Avoid foods high in saturated fat and salt and exercise regularly (30 minutes a day on most days). If you smoke, stop. The nicotine in cigarettes causes blood vessels to constrict, making it harder for oxygenated blood to circulate, which can lead to atherosclerosis.
If you’ve recently been diagnosed with heart disease, speak with your healthcare provider about steps you can take to stay as healthy as possible. You can prepare for your appointment by creating a detailed list of your everyday habits: what medications you take, your regular exercise routine, your typical diet, any family history of heart disease, stroke, high blood pressure or diabetes, and any symptoms you’re experiencing—even if they don’t seem related to heart problems.
Increasing how much you exercise, altering your diet, quitting smoking, and monitoring your blood pressure—while avoiding stress— all at once might not be possible.

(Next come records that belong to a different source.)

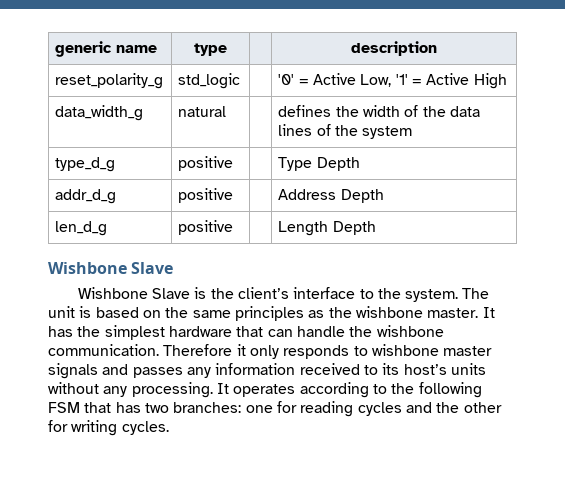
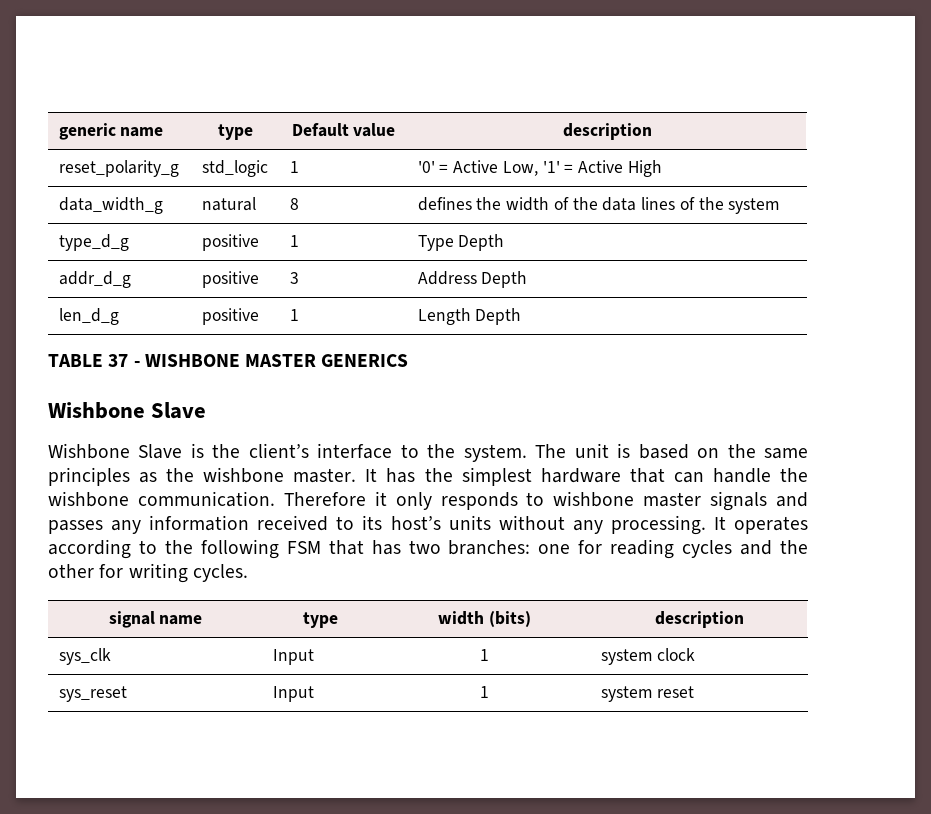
- generic name | type | | description
+ generic name | type | Default value | description
- reset_polarity_g | std_logic | | '0' = Active Low, '1' = Active High
+ reset_polarity_g | std_logic | 1 | '0' = Active Low, '1' = Active High
- data_width_g | natural | | defines the width of the data lines of the system
+ data_width_g | natural | 8 | defines the width of the data lines of the system
- type_d_g | positive | | Type Depth
+ type_d_g | positive | 1 | Type Depth
- addr_d_g | positive | | Address Depth
+ addr_d_g | positive | 3 | Address Depth
- len_d_g | positive | | Length Depth
+ len_d_g | positive | 1 | Length Depth
+ TABLE 37 - WISHBONE MASTER GENERICS
+ signal name | type | width (bits) | description
+ sys_clk | Input | 1 | system clock
+ sys_reset | Input | 1 | system reset

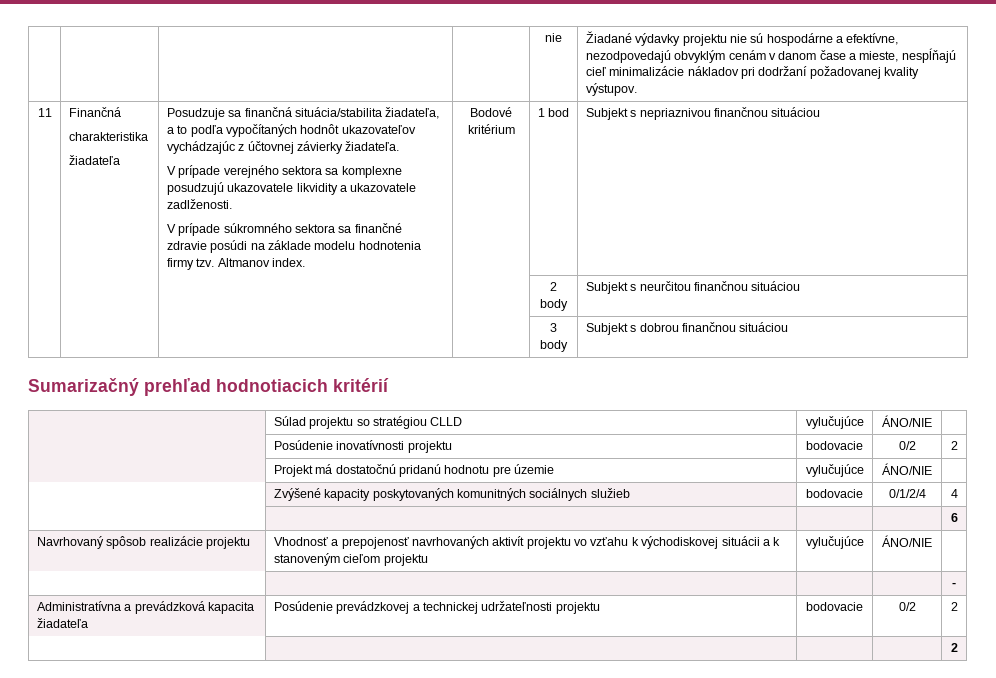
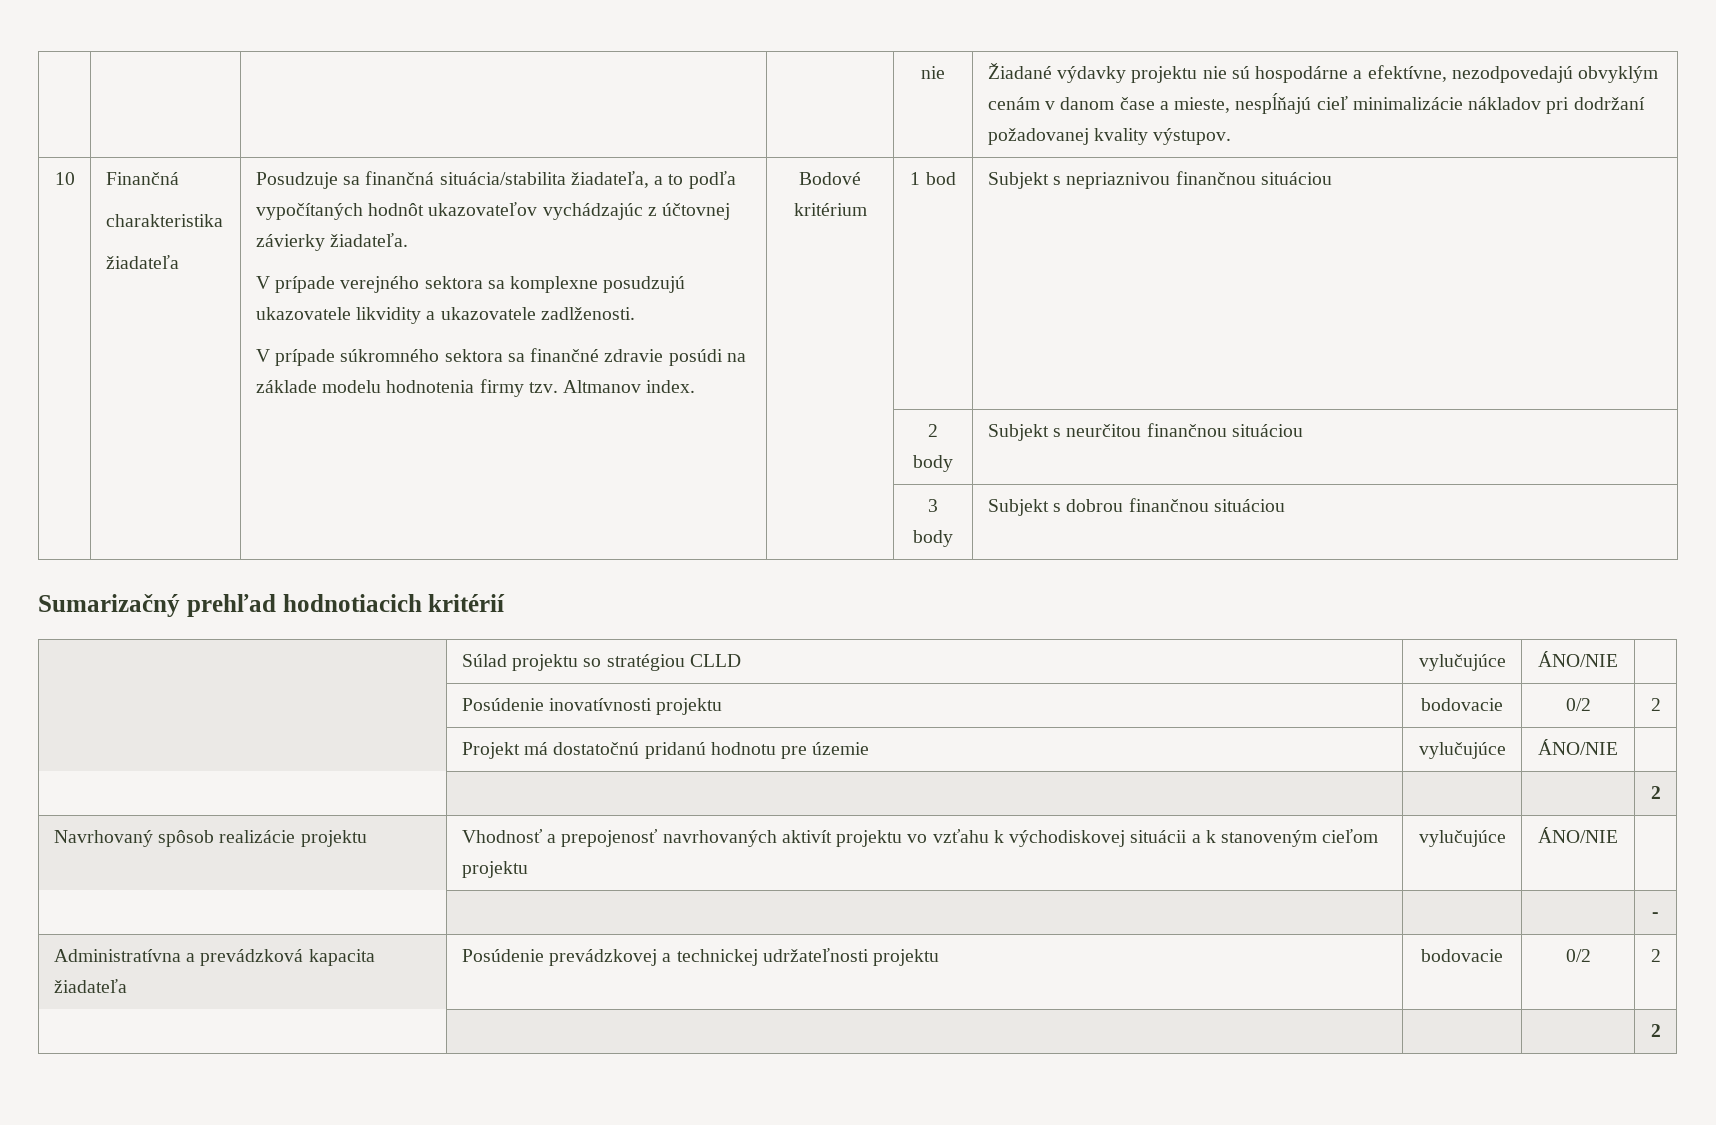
- 11
+ 10
  | Projekt má dostatočnú pridanú hodnotu pre územie | vylučujúce | ÁNO/NIE |
- | Zvýšené kapacity poskytovaných komunitných sociálnych služieb | bodovacie | 0/1/2/4 | 4
- | | | | 6
+ | | | | 2

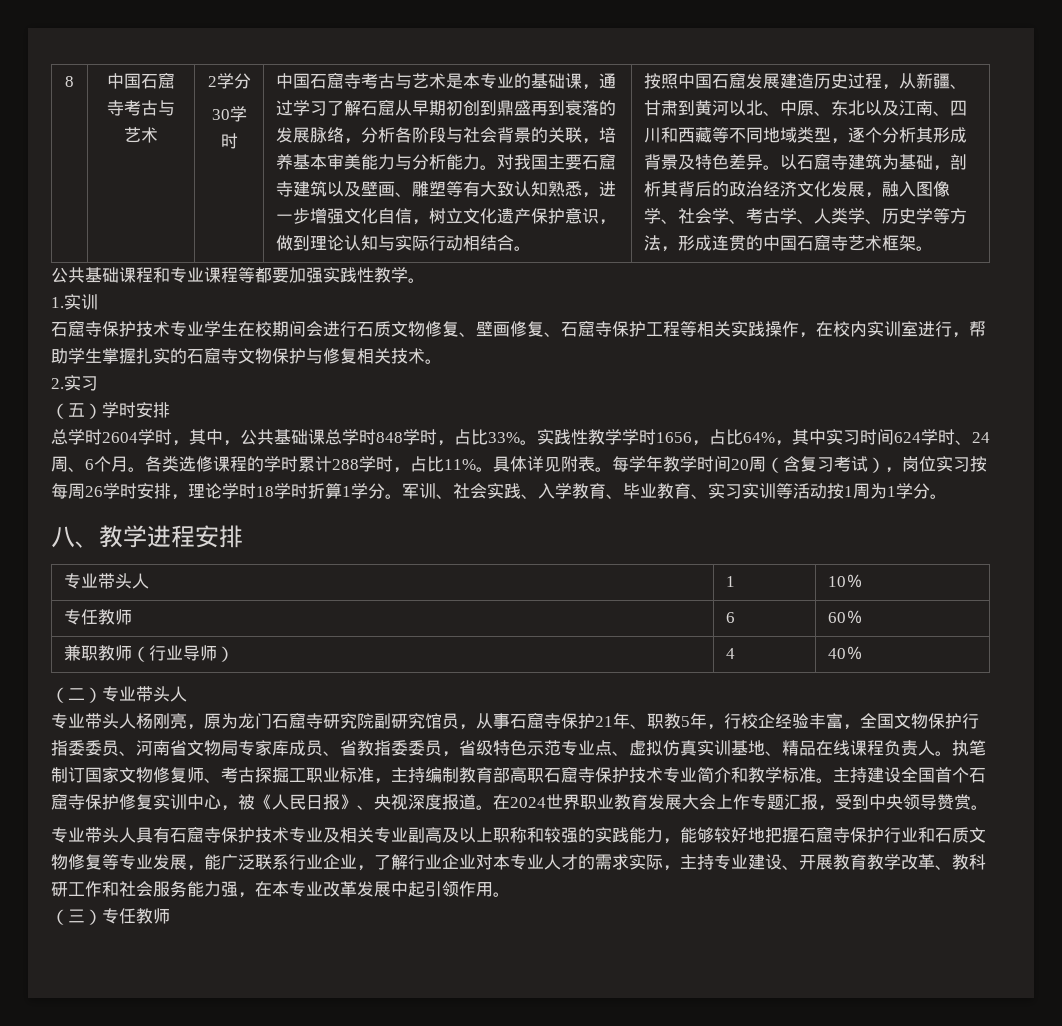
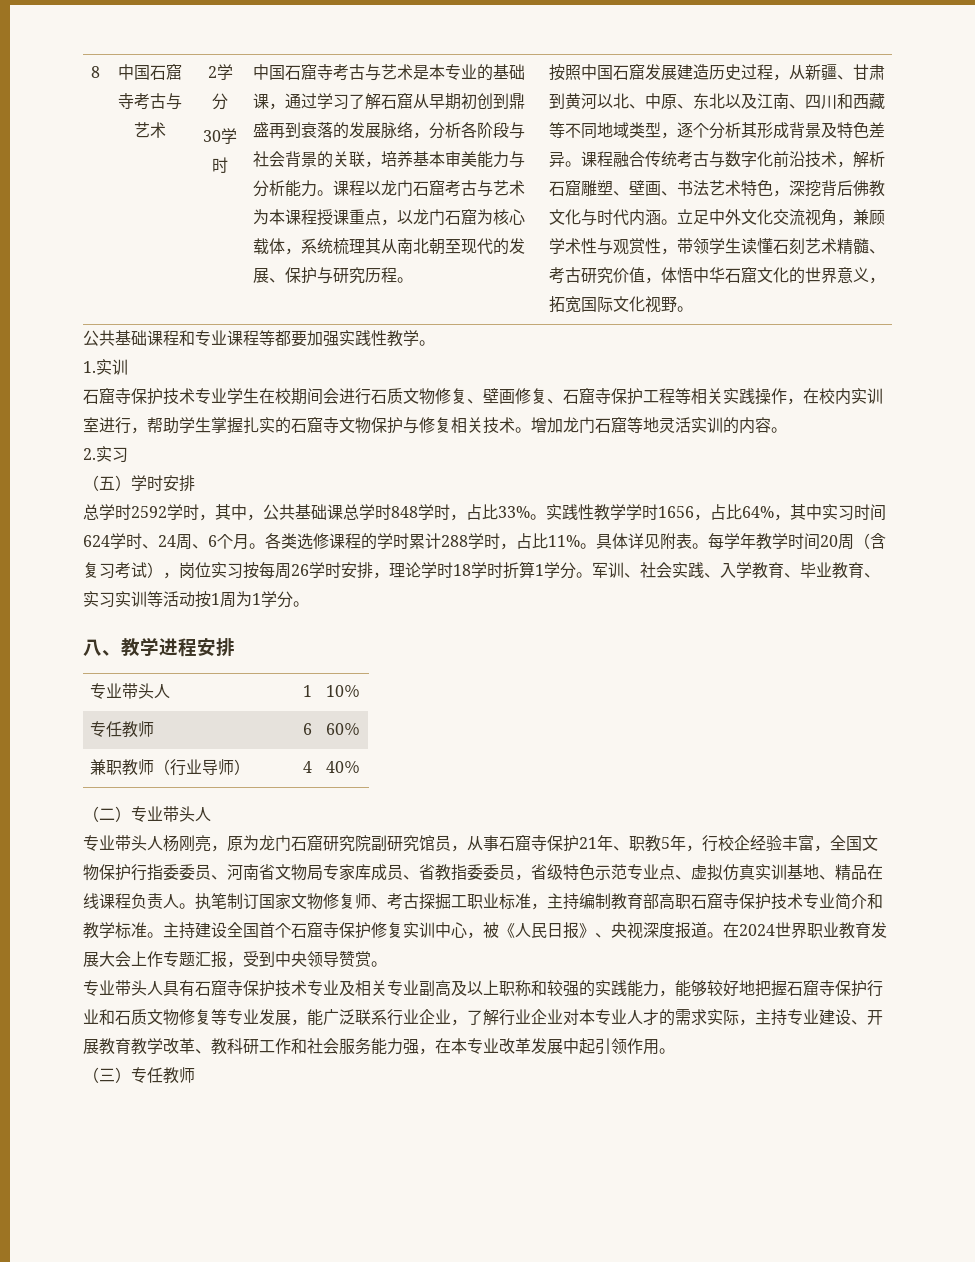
- 对我国主要石窟寺建筑以及壁画、雕塑等有大致认知熟悉，进一步增强文化自信，树立文化遗产保护意识，做到理论认知与实际行动相结合。
+ 课程以龙门石窟考古与艺术为本课程授课重点，以龙门石窟为核心载体，系统梳理其从南北朝至现代的发展、保护与研究历程。
- 以石窟寺建筑为基础，剖析其背后的政治经济文化发展，融入图像学、社会学、考古学、人类学、历史学等方法，形成连贯的中国石窟寺艺术框架。
+ 课程融合传统考古与数字化前沿技术，解析石窟雕塑、壁画、书法艺术特色，深挖背后佛教文化与时代内涵。立足中外文化交流视角，兼顾学术性与观赏性，带领学生读懂石刻艺术精髓、考古研究价值，体悟中华石窟文化的世界意义，拓宽国际文化视野。
+ 增加龙门石窟等地灵活实训的内容。
- 总学时2604学时，其中，公共基础课总学时848学时，占比33%。
+ 总学时2592学时，其中，公共基础课总学时848学时，占比33%。
- 专业带头人杨刚亮，原为龙门石窟寺研究院副研究馆员，从事石窟寺保护21年、职教5年，行校企经验丰富，全国文物保护行指委委员、河南省文物局专家库成员、省教指委委员，省级特色示范专业点、虚拟仿真实训基地、精品在线课程负责人。
+ 专业带头人杨刚亮，原为龙门石窟研究院副研究馆员，从事石窟寺保护21年、职教5年，行校企经验丰富，全国文物保护行指委委员、河南省文物局专家库成员、省教指委委员，省级特色示范专业点、虚拟仿真实训基地、精品在线课程负责人。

Discuss with your healthcare provider which lifestyle changes will have the biggest impact. Even small steps toward these goals will help keep you at your healthiest.
Heart disease can’t be cured or reversed and usually requires a lifetime of treatment and monitoring. Many of the symptoms of heart disease can be relieved with medications, procedures, and lifestyle changes. The lifestyle modifications used to treat heart disease—such as quitting smoking, controlling blood pressuring, exercising, maintaining healthy cholesterol levels, losing weight and eating healthily—can also improve overall health.